Information supplied Block Start
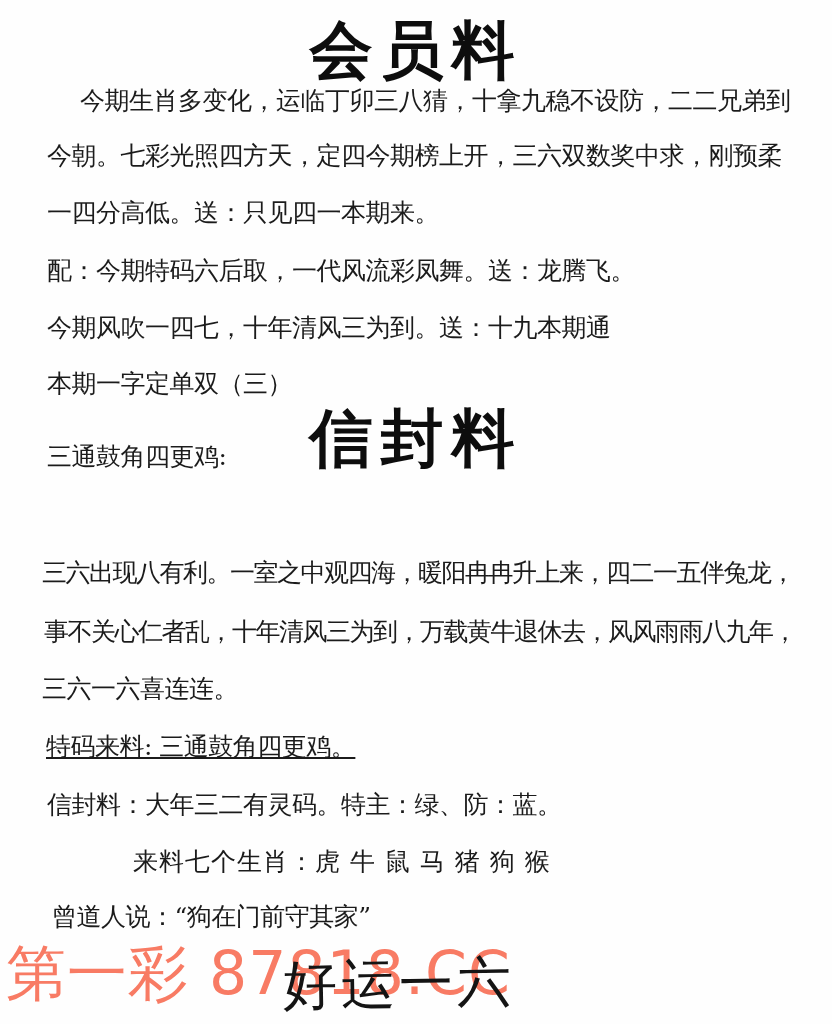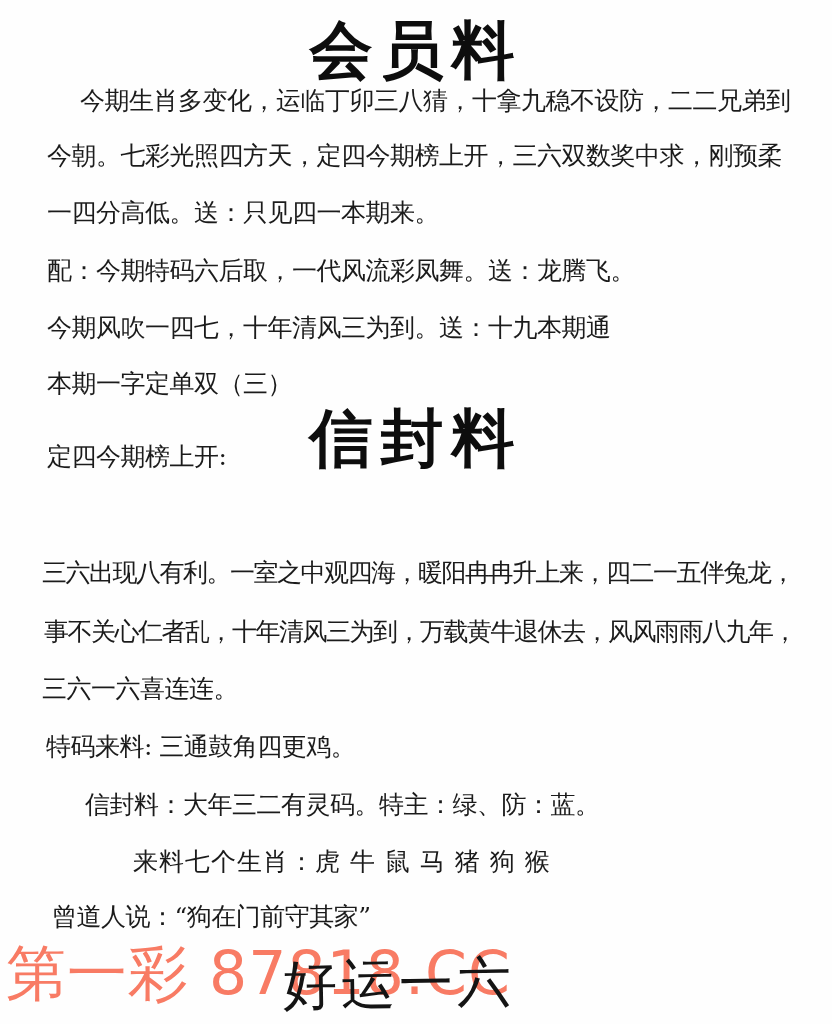--- a/index.html
+++ b/index.html
@@ -36,22 +36,22 @@
   .member-line-4  { top: 254px; left: 47px; }
   .member-line-5  { top: 311px; left: 47px; }
   .member-line-6  { top: 367px; left: 47px; }
   .title-member   { top: 8px; }
   .title-envelope { top: 396px; }
   .envelope-intro { top: 440px; left: 47px; }
   .letter-line-1  { top: 496px; left: 64px; letter-spacing: -1px; }
   .letter-line-2  { top: 556px; left: 42px; letter-spacing: -1.5px; }
   .letter-line-3  { top: 615px; left: 44px; letter-spacing: -1.5px; }
   .letter-line-4  { top: 672px; left: 42px; }
-  .special-line   { top: 730px; left: 46px; }
-  .envelope-line  { top: 788px; left: 47px; margin-left: 38px; }
+  .special-line   { top: 730px; left: 46px; text-decoration: underline; }
+  .envelope-line  { top: 788px; left: 47px; }
   .zodiac-line    { top: 845px; left: 133px; letter-spacing: 1px; }
   .quote-line     { top: 900px; left: 52px; }
   .watermark {
     position: absolute;
     top: 934px;
     left: 6px;
     font-family: "DejaVu Sans", sans-serif;
     font-size: 60px;
     font-weight: 400;
     letter-spacing: 1px;
@@ -80,21 +80,21 @@
 
   <div class="line member-line-1">今期生肖多变化，运临丁卯三八猜，十拿九稳不设防，二二兄弟到</div>
   <div class="line member-line-2">今朝。七彩光照四方天，定四今期榜上开，三六双数奖中求，刚预柔</div>
   <div class="line member-line-3">一四分高低。送：只见四一本期来。</div>
   <div class="line member-line-4">配：今期特码六后取，一代风流彩凤舞。送：龙腾飞。</div>
   <div class="line member-line-5">今期风吹一四七，十年清风三为到。送：十九本期通</div>
   <div class="line member-line-6">本期一字定单双（三）</div>
 
   <div class="doc-title title-envelope">信封料</div>
 
-  <div class="line envelope-intro">定四今期榜上开:</div>
+  <div class="line envelope-intro">三通鼓角四更鸡:</div>
 
   <div class="line letter-line-2">三六出现八有利。一室之中观四海，暖阳冉冉升上来，四二一五伴兔龙，</div>
   <div class="line letter-line-3">事不关心仁者乱，十年清风三为到，万载黄牛退休去，风风雨雨八九年，</div>
   <div class="line letter-line-4">三六一六喜连连。</div>
 
   <div class="line special-line">特码来料: 三通鼓角四更鸡。</div>
   <div class="line envelope-line">信封料：大年三二有灵码。特主：绿、防：蓝。</div>
   <div class="line zodiac-line">来料七个生肖：虎 牛 鼠 马  猪 狗 猴</div>
   <div class="line quote-line">曾道人说：“狗在门前守其家”</div>
 

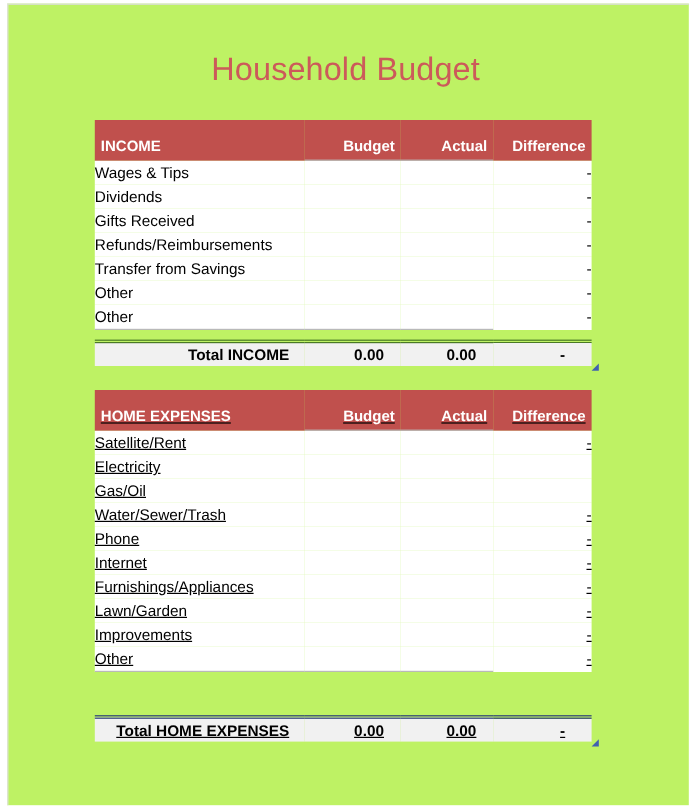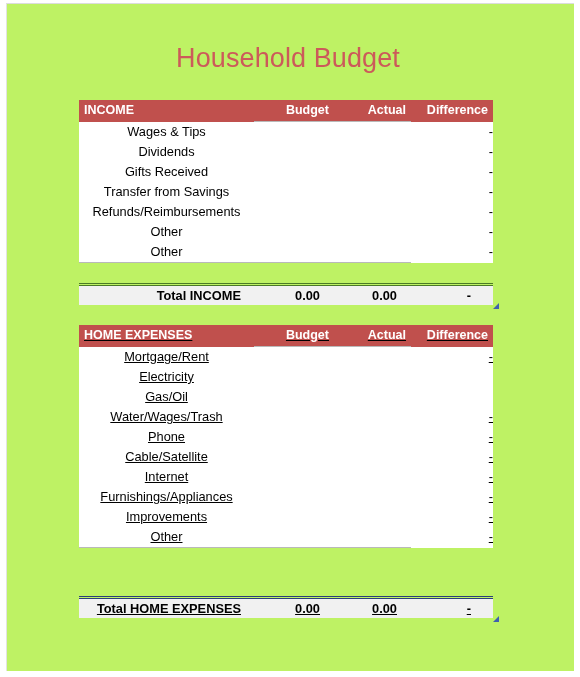--- a/index.html
+++ b/index.html
@@ -51,40 +51,40 @@
   .sheet col.c-label { width: 175px; }
   .sheet col.c-budget { width: 80px; }
   .sheet col.c-actual { width: 77px; }
   .sheet col.c-diff { width: 82px; }
 
   .sheet thead th {
     background: #c0504d;
     color: #ffffff;
     font-size: 12.5px;
     font-weight: bold;
-    padding: 3px 5px 4px 5px;
+    padding: 15px 5px 4px 5px;
     height: 14px;
     line-height: 14px;
     border: none;
     white-space: nowrap;
   }
   th.h-label { text-align: left; padding-left: 4px; }
   th.h-budget, th.h-actual, th.h-diff { text-align: right; padding-right: 6px; }
 
   .sheet tbody td {
     height: 20px;
     line-height: 20px;
     padding: 0;
     font-size: 12.8px;
     color: #000000;
     background: #ffffff;
     border: none;
   }
   td.cell-label {
-    text-align: center;
+    text-align: left;
     padding-left: 5px;
     border-left: 1px solid #b9b9b9;
     border-bottom: 1px solid #ffffff;
     white-space: nowrap;
   }
   td.cell-budget, td.cell-actual {
     border: 1px solid #b9b9b9;
     border-top: none;
   }
   tbody tr:first-child td.cell-budget,
@@ -180,27 +180,27 @@
           <td class="cell-actual"></td>
           <td class="cell-diff">-</td>
         </tr>
         <tr>
           <td class="cell-label">Gifts Received</td>
           <td class="cell-budget"></td>
           <td class="cell-actual"></td>
           <td class="cell-diff">-</td>
         </tr>
         <tr>
+          <td class="cell-label">Refunds/Reimbursements</td>
+          <td class="cell-budget"></td>
+          <td class="cell-actual"></td>
+          <td class="cell-diff">-</td>
+        </tr>
+        <tr>
           <td class="cell-label">Transfer from Savings</td>
-          <td class="cell-budget"></td>
-          <td class="cell-actual"></td>
-          <td class="cell-diff">-</td>
-        </tr>
-        <tr>
-          <td class="cell-label">Refunds/Reimbursements</td>
           <td class="cell-budget"></td>
           <td class="cell-actual"></td>
           <td class="cell-diff">-</td>
         </tr>
         <tr>
           <td class="cell-label">Other</td>
           <td class="cell-budget"></td>
           <td class="cell-actual"></td>
           <td class="cell-diff">-</td>
         </tr>
@@ -240,63 +240,63 @@
     <thead>
       <tr>
         <th class="h-label">HOME EXPENSES</th>
         <th class="h-budget">Budget</th>
         <th class="h-actual">Actual</th>
         <th class="h-diff">Difference</th>
       </tr>
     </thead>
     <tbody>
         <tr>
-          <td class="cell-label">Mortgage/Rent</td>
+          <td class="cell-label">Satellite/Rent</td>
           <td class="cell-budget"></td>
           <td class="cell-actual"></td>
           <td class="cell-diff">-</td>
         </tr>
         <tr>
           <td class="cell-label">Electricity</td>
           <td class="cell-budget"></td>
           <td class="cell-actual"></td>
           <td class="cell-diff"></td>
         </tr>
         <tr>
           <td class="cell-label">Gas/Oil</td>
           <td class="cell-budget"></td>
           <td class="cell-actual"></td>
           <td class="cell-diff"></td>
         </tr>
         <tr>
-          <td class="cell-label">Water/Wages/Trash</td>
+          <td class="cell-label">Water/Sewer/Trash</td>
           <td class="cell-budget"></td>
           <td class="cell-actual"></td>
           <td class="cell-diff">-</td>
         </tr>
         <tr>
           <td class="cell-label">Phone</td>
           <td class="cell-budget"></td>
           <td class="cell-actual"></td>
           <td class="cell-diff">-</td>
         </tr>
         <tr>
-          <td class="cell-label">Cable/Satellite</td>
-          <td class="cell-budget"></td>
-          <td class="cell-actual"></td>
-          <td class="cell-diff">-</td>
-        </tr>
-        <tr>
           <td class="cell-label">Internet</td>
           <td class="cell-budget"></td>
           <td class="cell-actual"></td>
           <td class="cell-diff">-</td>
         </tr>
         <tr>
           <td class="cell-label">Furnishings/Appliances</td>
+          <td class="cell-budget"></td>
+          <td class="cell-actual"></td>
+          <td class="cell-diff">-</td>
+        </tr>
+        <tr>
+          <td class="cell-label">Lawn/Garden</td>
           <td class="cell-budget"></td>
           <td class="cell-actual"></td>
           <td class="cell-diff">-</td>
         </tr>
         <tr>
           <td class="cell-label">Improvements</td>
           <td class="cell-budget"></td>
           <td class="cell-actual"></td>
           <td class="cell-diff">-</td>
         </tr>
Information supplied Block End
### What you will do
The required output is the exact lines from the opening line of the entries through the line with "440px; left: 47px;", inclusive, without pictures.

### Solved problem
--- a/index.html
+++ b/index.html
@@ -36,22 +36,22 @@
   .member-line-4  { top: 254px; left: 47px; }
   .member-line-5  { top: 311px; left: 47px; }
   .member-line-6  { top: 367px; left: 47px; }
   .title-member   { top: 8px; }
   .title-envelope { top: 396px; }
   .envelope-intro { top: 440px; left: 47px; }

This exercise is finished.